Rangoun (Birmanie) – La junte militaire birmane a lancé dimanche des élections législatives, présentées comme un pas vers la réconciliation nationale. Toutefois, cet événement survient près de cinq ans après le coup d'État qui a plongé le pays dans une guerre civile intense. Les experts voient en cette manœuvre une tentative de légitimer le pouvoir militaire, alors qu'Aung San Suu Kyi, ancienne cheffe du gouvernement civil, se trouve toujours derrière les barreaux.
Critiquée par de nombreux pays et l'ONU, cette élection devrait s'étendre sur un mois, mais elle est marquée par une vague de répression envers toute forme d'opposition. La Birmanie, avec ses 50 millions d'habitants, vit une crise profonde, où le scrutin se tient dans des zones où règnent les rebelles. "Les militaires cherchent à donner une façade démocratique à leur prise de pouvoir", a déclaré un habitant de Myitkyina, illustrant le désintérêt général.
Min Aung Hlaing, le chef de la junte, a partagé que ce scrutin était une opportunité de réconciliation tout en affirmant que l'armée continuera à jouer un rôle politique prépondérant. Dans un pays où l'armée a été au pouvoir pendant la majorité de son histoire, la situation semble désespérée. L'optimisme généré par une décennie de réformes s'est évanoui après que Suu Kyi a remporté les élections de 2020, provoquant la colère des militaires qui ont alors justifié le coup d'État par une prétendue fraude électorale.
Aung San Suu Kyi, aujourd'hui emprisonnée pour des accusations allant de la corruption à la violation de règles sanitaires, n'a guère d'espoir sur cette nouvelle élection. "Elle ne considérerait pas ces élections comme significatives", a déclaré son fils Kim Aris depuis le Royaume-Uni.
Malgré les efforts de la junte, la désillusion reste palpable. Environ 90 000 personnes auraient perdu la vie dans ce conflit, et la guerre a causé 3,6 millions de déplacés, laissant la moitié de la population vivre sous le seuil de pauvreté, selon des rapports de l'ONU. De nombreux opposants au régime s'engagent dans des luttes armées, tandis que les enjeux de ce scrutin sont de plus en plus remis en question.
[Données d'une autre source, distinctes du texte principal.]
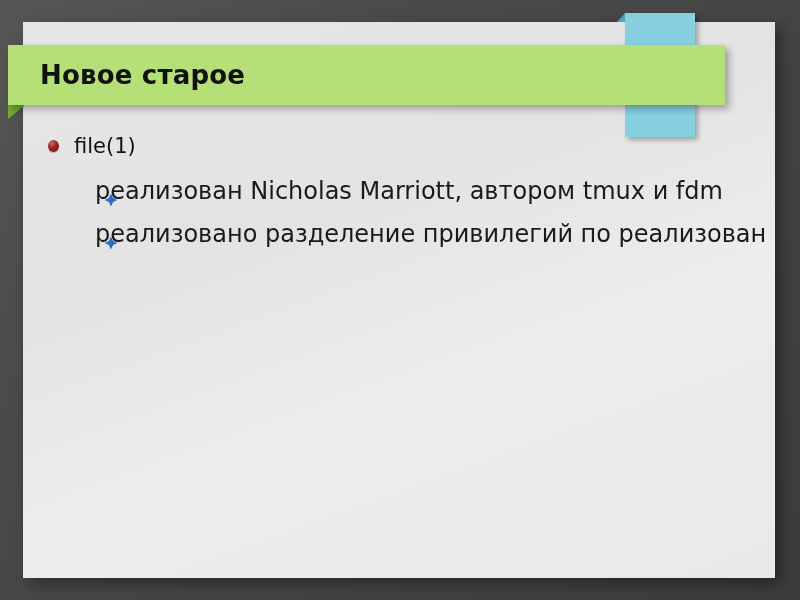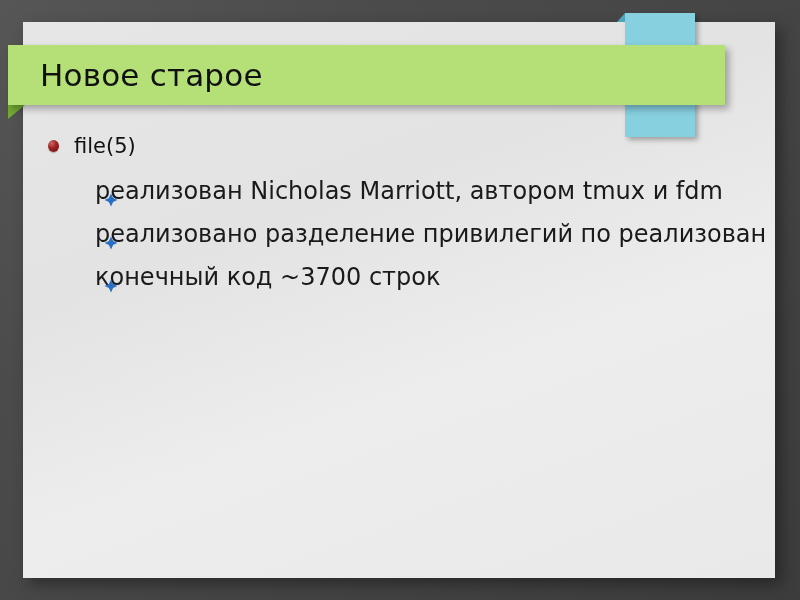--- a/index.html
+++ b/index.html
@@ -82,8 +82,8 @@
     width: 660px;
     height: 54px;
     line-height: 54px;
-    font-size: 31px;
-    font-weight: 400;
+    font-size: 26px;
+    font-weight: 700;
     color: #111111;
     letter-spacing: 0.2px;
     white-space: nowrap;

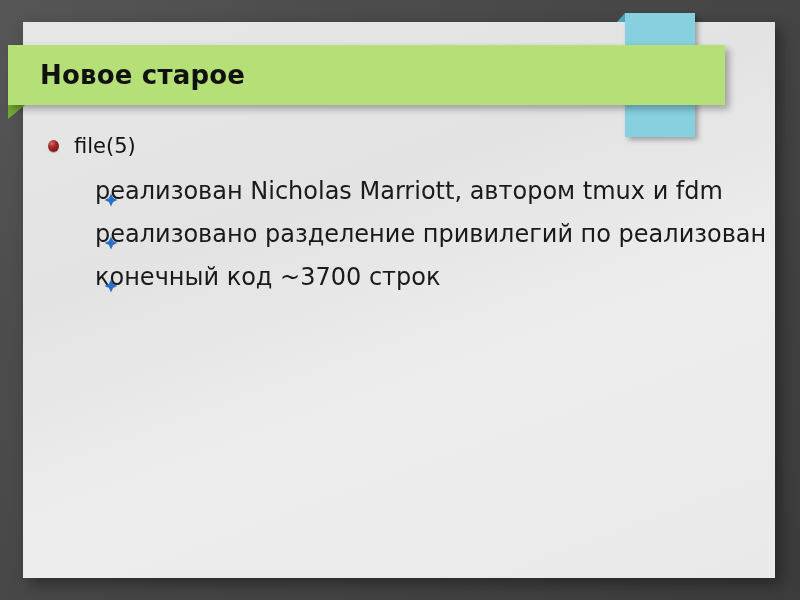--- a/index.html
+++ b/index.html
@@ -163,7 +163,7 @@
 
     <div class="bullet-l1">
       <span class="marker-sphere"></span>
-      <span>file(5)</span>
+      <span>file(1)</span>
     </div>
 
     <div class="sub-list">

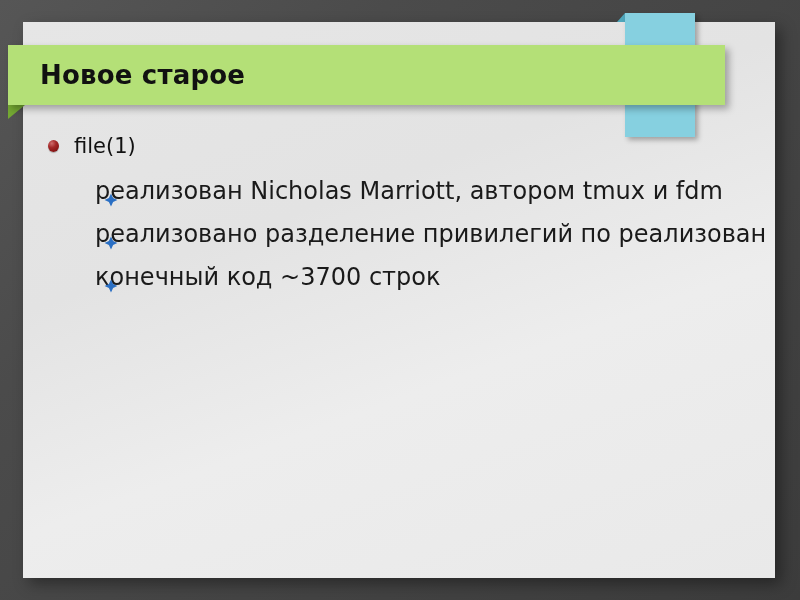--- a/index.html
+++ b/index.html
@@ -186,14 +186,6 @@
         <span>реализовано разделение привилегий по реализован</span>
       </div>
 
-      <div class="bullet-l2">
-        <span class="marker-diamond">
-          <svg width="14" height="14" viewBox="0 0 14 14" xmlns="http://www.w3.org/2000/svg">
-            <path d="M7 0.6 L9.1 4.9 L13.4 7 L9.1 9.1 L7 13.4 L4.9 9.1 L0.6 7 L4.9 4.9 Z" fill="#2a6fc4"></path>
-          </svg>
-        </span>
-        <span>конечный код ~3700 строк</span>
-      </div>
 
     </div>
   </div>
Le secrétaire général de l'ONU, Antonio Guterres, a exprimé son scepticisme, affirmant qu'il paraît peu probable que ces élections apportent une solution aux problèmes de la Birmanie.
Des analystes estiment que pour retrouver la paix, le pays doit privilégier le dialogue plutôt que d'organiser une élection controversée. "Il existe d'autres voies pour établir la paix, mais la junte semble déterminée à maintenir sa mainmise", a commenté Zaw Tun, un membre de l'opposition.